# Best "teach yourself piano" software?



## Mike Fox (Oct 14, 2018)

I'm looking for something that's interactive and lets me connect my midi keyboard to it. I don't want to pay a monthly subscription either (unless it's totally worth it Piano Marvel looks cool), but I'd rather pay just once. What do you guys recommend?


----------



## TravB (Oct 14, 2018)

For a non-classical method, you owe it to yourself to check out Scott "The Piano Guy" Houston's system. I've seen his compelling infomercial on PBS, and met him in person during my years with Roland Corporation. Scott is not only a great/personable guy, but has a simple and innovative method geared towards adults to get you to your goal of playing the piano quickly. 

Again, if your goal is to be a sight-reading classically trained piano player (and nothing against that at all), then this is NOT the method for you. However, if you want to learn to "just sit and play the piano" by learning to play/interpret chords, melodies, and various styles, then give his method a look.


----------



## Mike Fox (Oct 14, 2018)

TravB said:


> For a non-classical method, you owe it to yourself to check out Scott "The Piano Guy" Houston's system. I've seen his compelling infomercial on PBS, and met him in person during my years with Roland Corporation. Scott is not only a great/personable guy, but has a simple and innovative method geared towards adults to get you to your goal of playing the piano quickly.
> 
> Again, if your goal is to be a sight-reading classically trained piano player (and nothing against that at all), then this is NOT the method for you. However, if you want to learn to "just sit and play the piano" by learning to play/interpret chords, melodies, and various styles, then give his method a look.
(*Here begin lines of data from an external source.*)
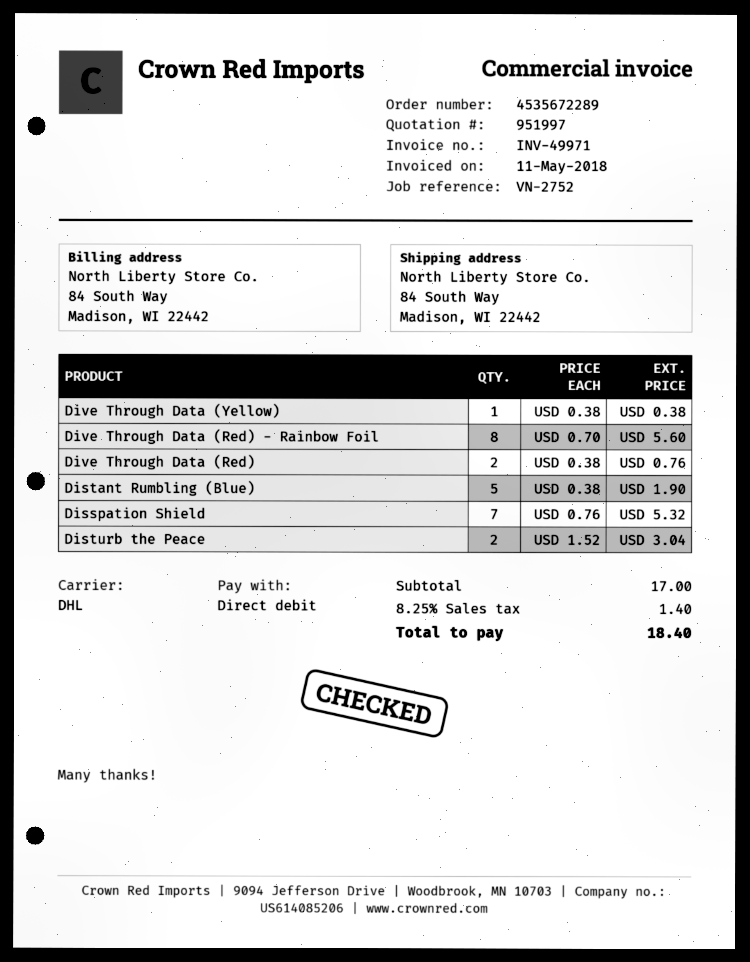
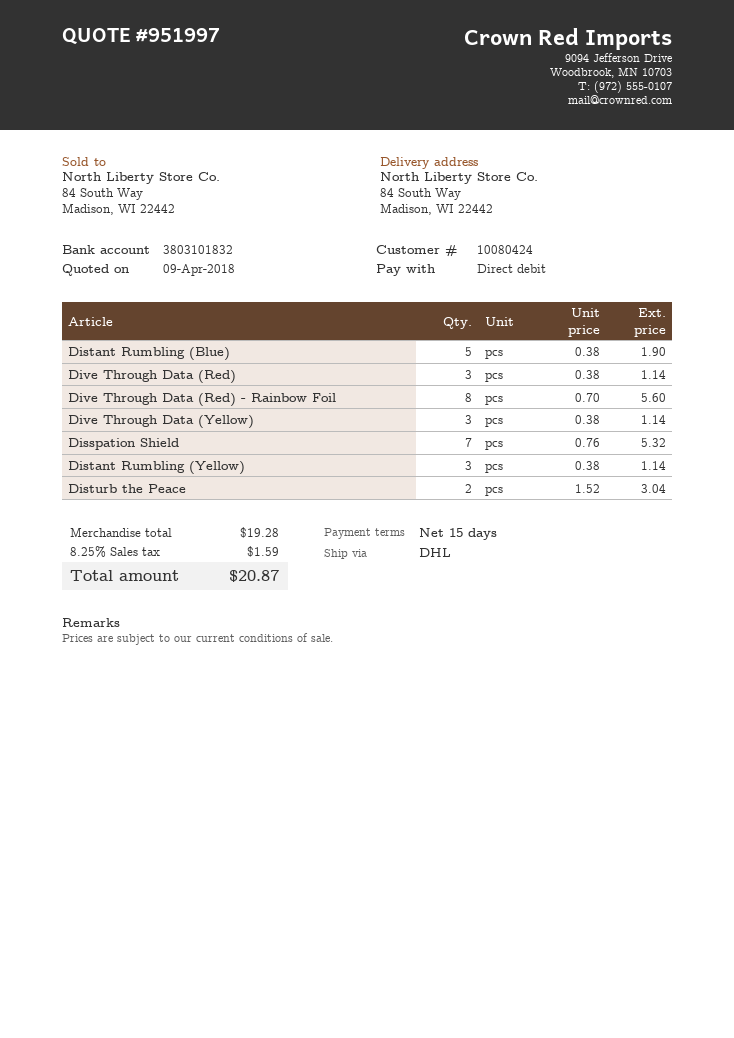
Dive Through Data (Yellow): 1 x 0.38 = 0.38 -> 3 x 0.38 = 1.14
Dive Through Data (Red): 2 x 0.38 = 0.76 -> 3 x 0.38 = 1.14
Distant Rumbling (Yellow): none -> 3 x 0.38 = 1.14
subtotal: 17.00 -> 19.28
tax: 8.25% = 1.40 -> 8.25% = 1.59
total: 18.40 -> 20.87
Hm...im not seeing any software, just books and audio cds.


----------



## TravB (Oct 14, 2018)

Mike Fox said:


> Hm...im not seeing any software, just books and audio cds.


 
Correct, no software that I'm aware of, but still worth a look for anyone genuinely interested in a quick path to playing and creating music on the piano.


----------



## thevisi0nary (Oct 19, 2018)

As someone slowly learning piano and having explored different methods, one thing I always come back to is that learning to sight read will most likely yield the fastest results out of all methods. Something equivalent to the program you already mentioned may help with this.


----------



## tav.one (Oct 20, 2018)

Garageband on Mac lets you do that.


----------



## fish_hoof (Oct 20, 2018)

Check out flowkey.com, has some cool stuff and allows you to learn classical and modern pieces at your pace.


----------



## ChrisSiuMusic (Oct 23, 2018)

I’m hoping to create a ‘Learning the Piano for Composers’ series on YouTube soon, so thought I would jump in here. Are there any questions you have in particular about playing the piano Mike?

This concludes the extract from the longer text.